ASSIGNED TASK:
From the listing below, give again exactly the lines from the line with "Liberation Mono, monospace" to the line with "text: Output ->", ends included, without any pictures.

SOURCE INFORMATION:
################
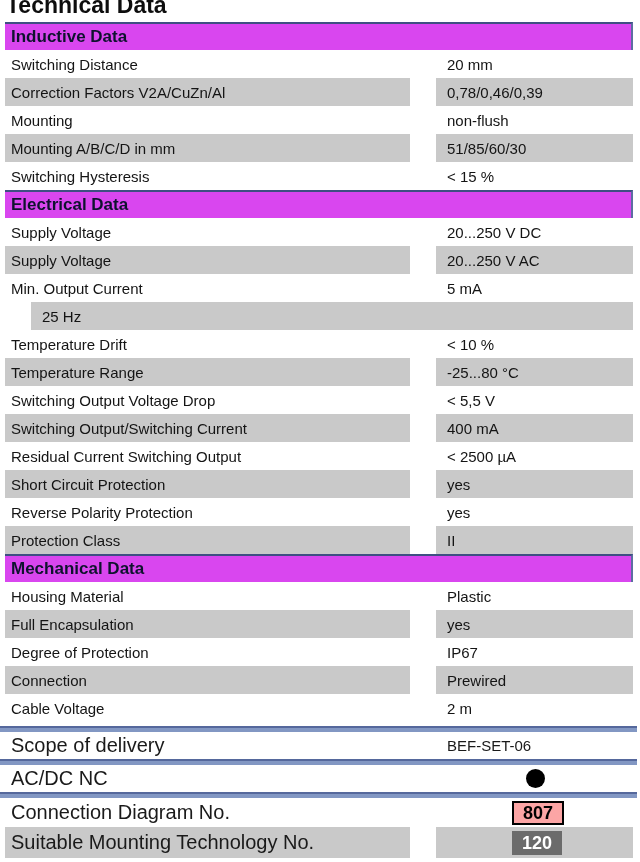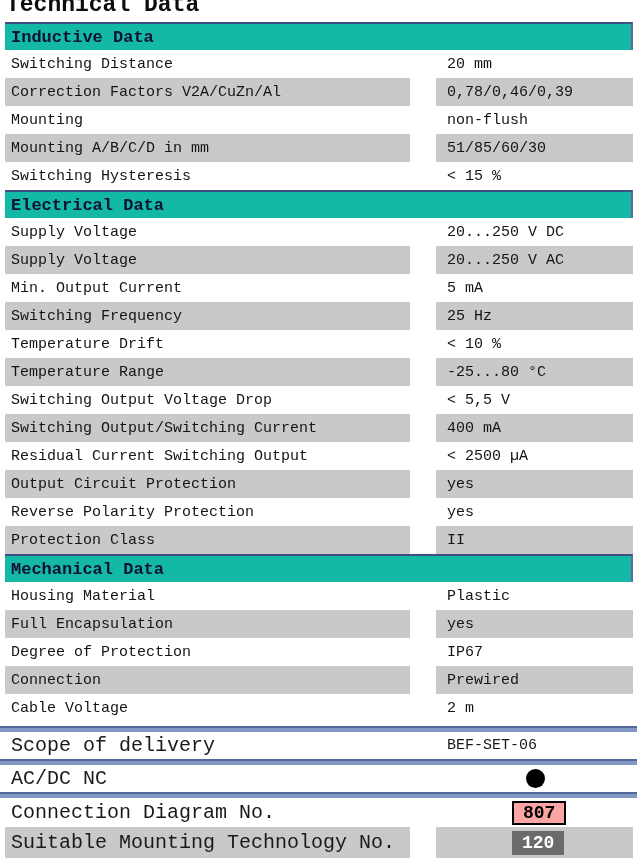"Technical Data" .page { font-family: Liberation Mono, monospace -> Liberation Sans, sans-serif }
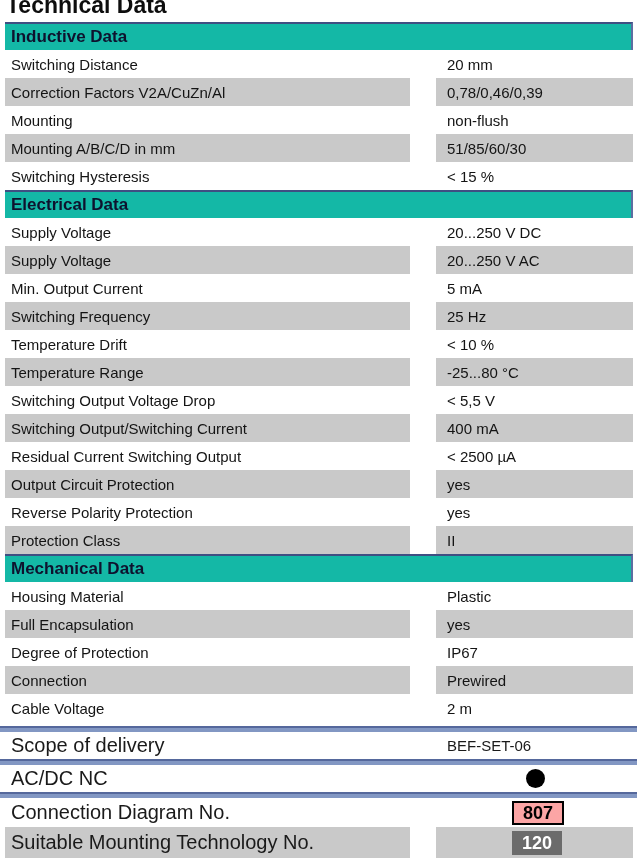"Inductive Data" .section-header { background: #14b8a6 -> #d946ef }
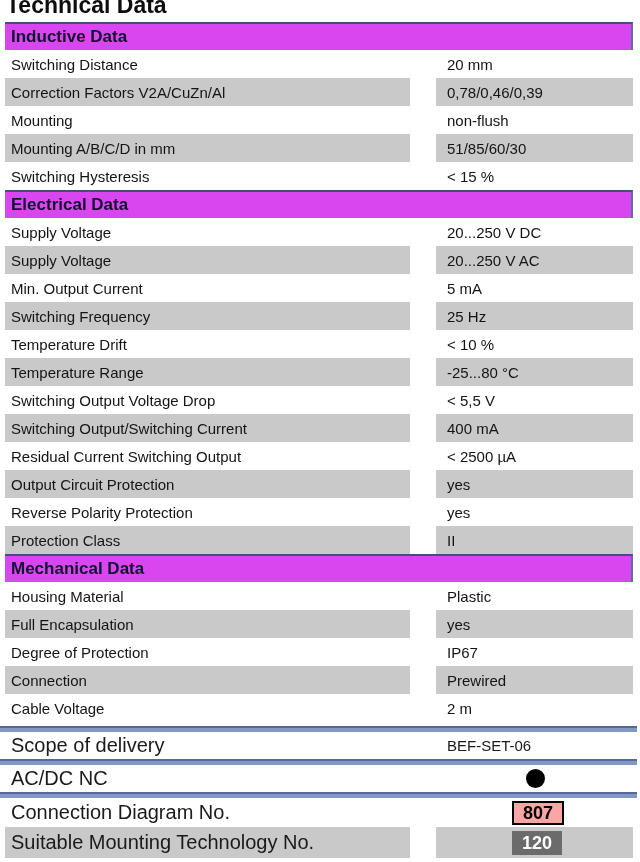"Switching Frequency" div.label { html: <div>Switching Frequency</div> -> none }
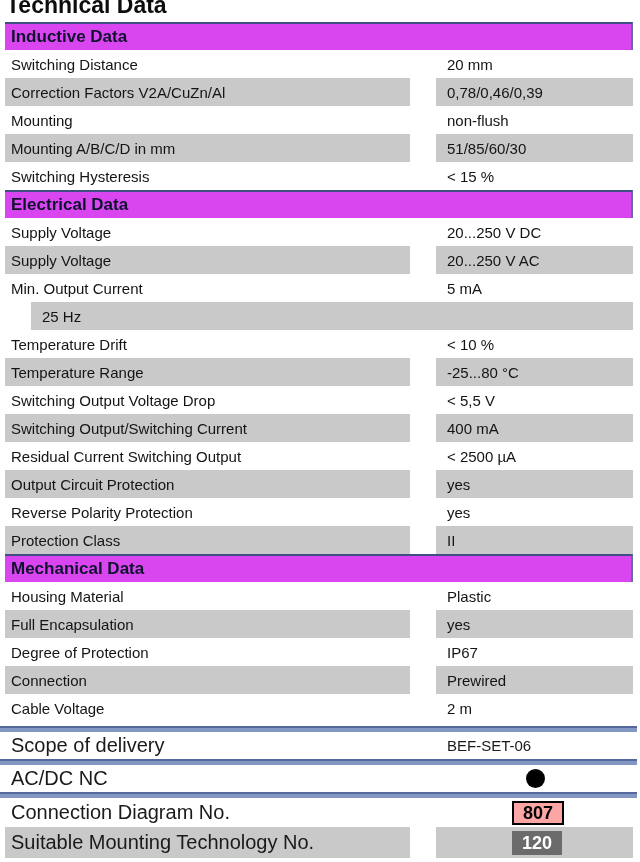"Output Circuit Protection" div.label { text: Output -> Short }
################
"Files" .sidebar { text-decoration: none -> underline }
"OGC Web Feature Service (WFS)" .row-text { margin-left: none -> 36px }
################
TASK RESPONSE:
"Technical Data" .page { font-family: Liberation Mono, monospace -> Liberation Sans, sans-serif }
"Inductive Data" .section-header { background: #14b8a6 -> #d946ef }
"Switching Frequency" div.label { html: <div>Switching Frequency</div> -> none }
"Output Circuit Protection" div.label { text: Output -> Short }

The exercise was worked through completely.